Judith CUNNINGHAM; Frederick D. Deimler, III; Carol Vanover, individually and on behalf of all others similarly situated, Appellants v. M & T BANK CORP.; M & T BANK; M & T Mortgage Reinsurance Company, Inc.; Mortgage Guaranty Insurance Corp.; Genworth Mortgage Insurance Corporation.

No. 15–1412.

    Decided: February 19, 2016

Before McKEE, Chief Judge, AMBRO, and SCIRICA, Circuit Judges.Edward W. Ciolko, Esquire, Terence S. Ziegler, Esquire, Donna S. Moffa, Esquire, Natalie Lesser, Esquire, Kessler Topaz Meltzer & Check, Radnor, PA, for Appellants.

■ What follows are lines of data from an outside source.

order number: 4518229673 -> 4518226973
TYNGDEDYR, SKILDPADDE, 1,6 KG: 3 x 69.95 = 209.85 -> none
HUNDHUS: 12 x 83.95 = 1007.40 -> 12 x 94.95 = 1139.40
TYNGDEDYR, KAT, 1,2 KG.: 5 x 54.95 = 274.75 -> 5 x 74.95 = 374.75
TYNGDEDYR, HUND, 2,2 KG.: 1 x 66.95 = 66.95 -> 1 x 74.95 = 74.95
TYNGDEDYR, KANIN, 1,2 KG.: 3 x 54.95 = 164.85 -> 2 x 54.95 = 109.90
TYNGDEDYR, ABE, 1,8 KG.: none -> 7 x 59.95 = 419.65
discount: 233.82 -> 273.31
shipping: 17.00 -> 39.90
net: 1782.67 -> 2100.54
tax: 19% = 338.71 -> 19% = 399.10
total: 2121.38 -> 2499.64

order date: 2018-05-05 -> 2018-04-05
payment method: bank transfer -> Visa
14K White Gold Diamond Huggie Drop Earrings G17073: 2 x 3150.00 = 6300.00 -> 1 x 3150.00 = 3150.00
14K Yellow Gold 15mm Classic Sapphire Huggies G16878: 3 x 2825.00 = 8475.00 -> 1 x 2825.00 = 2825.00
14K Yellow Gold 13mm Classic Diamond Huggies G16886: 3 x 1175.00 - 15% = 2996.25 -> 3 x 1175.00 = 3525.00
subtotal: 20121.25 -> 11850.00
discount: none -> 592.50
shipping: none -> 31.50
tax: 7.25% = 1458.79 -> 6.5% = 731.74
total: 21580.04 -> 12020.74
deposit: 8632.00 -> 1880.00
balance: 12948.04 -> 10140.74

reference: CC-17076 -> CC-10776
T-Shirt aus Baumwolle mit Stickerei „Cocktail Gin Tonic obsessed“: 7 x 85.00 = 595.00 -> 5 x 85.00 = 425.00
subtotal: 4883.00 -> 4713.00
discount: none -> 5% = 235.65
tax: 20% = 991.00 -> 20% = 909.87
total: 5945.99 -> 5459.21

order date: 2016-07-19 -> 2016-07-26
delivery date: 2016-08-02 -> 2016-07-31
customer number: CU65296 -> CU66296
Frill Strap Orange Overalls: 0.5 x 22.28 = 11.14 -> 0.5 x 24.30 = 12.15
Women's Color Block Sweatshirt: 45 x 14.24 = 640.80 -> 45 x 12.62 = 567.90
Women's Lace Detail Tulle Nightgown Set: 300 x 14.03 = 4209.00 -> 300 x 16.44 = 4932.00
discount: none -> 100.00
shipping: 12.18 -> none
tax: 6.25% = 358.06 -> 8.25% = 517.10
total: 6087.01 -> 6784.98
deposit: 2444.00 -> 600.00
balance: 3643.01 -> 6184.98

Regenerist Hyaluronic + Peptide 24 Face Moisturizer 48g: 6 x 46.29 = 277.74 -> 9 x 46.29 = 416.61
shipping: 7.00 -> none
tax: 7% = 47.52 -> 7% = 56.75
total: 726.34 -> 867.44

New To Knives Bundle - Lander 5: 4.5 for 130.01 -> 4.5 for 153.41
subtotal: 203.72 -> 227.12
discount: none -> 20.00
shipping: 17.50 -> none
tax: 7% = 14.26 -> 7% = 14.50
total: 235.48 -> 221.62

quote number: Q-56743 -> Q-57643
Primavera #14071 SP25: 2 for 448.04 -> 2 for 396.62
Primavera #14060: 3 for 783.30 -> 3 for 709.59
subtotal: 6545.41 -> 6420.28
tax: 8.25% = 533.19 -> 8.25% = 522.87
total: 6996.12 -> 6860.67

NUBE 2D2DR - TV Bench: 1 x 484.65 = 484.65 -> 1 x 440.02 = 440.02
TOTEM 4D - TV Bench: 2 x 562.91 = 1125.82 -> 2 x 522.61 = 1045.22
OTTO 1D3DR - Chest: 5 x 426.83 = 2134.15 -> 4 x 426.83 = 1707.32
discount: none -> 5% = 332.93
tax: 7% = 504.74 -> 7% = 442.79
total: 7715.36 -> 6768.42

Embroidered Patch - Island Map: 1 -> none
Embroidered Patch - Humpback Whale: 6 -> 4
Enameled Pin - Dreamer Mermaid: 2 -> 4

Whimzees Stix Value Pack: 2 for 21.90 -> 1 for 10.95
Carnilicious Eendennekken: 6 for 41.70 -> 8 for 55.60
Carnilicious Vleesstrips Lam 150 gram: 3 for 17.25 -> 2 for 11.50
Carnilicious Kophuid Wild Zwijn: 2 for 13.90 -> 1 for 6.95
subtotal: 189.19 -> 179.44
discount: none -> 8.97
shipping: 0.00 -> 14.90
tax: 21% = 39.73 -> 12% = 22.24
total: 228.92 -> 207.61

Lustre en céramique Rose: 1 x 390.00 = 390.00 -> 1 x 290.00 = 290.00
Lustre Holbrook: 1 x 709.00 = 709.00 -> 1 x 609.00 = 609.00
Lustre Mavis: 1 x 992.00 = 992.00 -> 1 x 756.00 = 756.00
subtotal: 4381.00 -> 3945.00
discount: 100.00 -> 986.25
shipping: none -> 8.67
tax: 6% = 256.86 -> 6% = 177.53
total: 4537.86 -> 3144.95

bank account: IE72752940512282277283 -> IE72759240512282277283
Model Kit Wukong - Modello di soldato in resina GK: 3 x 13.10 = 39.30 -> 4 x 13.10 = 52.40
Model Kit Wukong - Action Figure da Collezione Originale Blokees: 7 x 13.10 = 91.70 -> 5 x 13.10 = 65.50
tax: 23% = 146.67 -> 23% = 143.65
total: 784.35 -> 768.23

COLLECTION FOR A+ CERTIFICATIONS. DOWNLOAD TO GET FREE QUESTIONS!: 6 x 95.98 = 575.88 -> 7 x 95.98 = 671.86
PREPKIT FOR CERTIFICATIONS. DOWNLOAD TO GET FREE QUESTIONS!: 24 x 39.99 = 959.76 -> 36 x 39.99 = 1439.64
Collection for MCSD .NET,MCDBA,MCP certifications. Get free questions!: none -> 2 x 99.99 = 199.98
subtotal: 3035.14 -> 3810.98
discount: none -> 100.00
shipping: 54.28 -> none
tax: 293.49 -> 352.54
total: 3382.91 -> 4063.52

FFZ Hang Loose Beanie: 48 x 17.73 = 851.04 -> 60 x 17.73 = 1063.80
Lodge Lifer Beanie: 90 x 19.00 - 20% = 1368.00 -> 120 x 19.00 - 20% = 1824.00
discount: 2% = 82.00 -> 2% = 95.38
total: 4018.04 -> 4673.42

David J. Bird, Esquire, Reed Smith, Pittsburgh, PA, Andrew J. Soven, Esquire, Reed Smith, Philadelphia, PA, for Appellees.

OPINION OF THE COURT

Judith Cunningham, Frederick Deimler III, and Carol Vanover (collectively, “Plaintiffs”) claim to represent a nationwide class of homeowners who were victims of a captive reinsurance scheme perpetrated by M & T Bank Corporation, M & T Bank, and M & T Mortgage Reinsurance Company (collectively, “M & T”). Plaintiffs filed this lawsuit several years after the applicable statute of limitations had expired. After allowing discovery related to the timeliness of Plaintiffs' claims, the District Court granted summary judgment for M & T. As the Court explained, Plaintiffs' claims were untimely and not subject to equitable tolling. Because we agree that equitable tolling does not apply to these claims, we affirm.

I.

Plaintiffs obtained residential mortgage loans from M & T Bank to finance the purchase of their homes. When a borrower seeks a mortgage loan that exceeds 80% of the value of the residence, he or she must ordinarily agree to pay for insurance to protect the lender from the risk of default. Private mortgage insurance thus permits lenders such as M & T Bank to extend credit at lower interest rates and to borrowers who might otherwise not be able to get a mortgage loan. Each Plaintiff fell into this category and had to buy insurance as a condition of his or her mortgage. Each paid premiums to a private mortgage insurer and, in case of default, M & T Bank would be the beneficiary of the insurance agreement. As is customary in the industry, M & T Bank selected the insurers with whom the plaintiffs would contract.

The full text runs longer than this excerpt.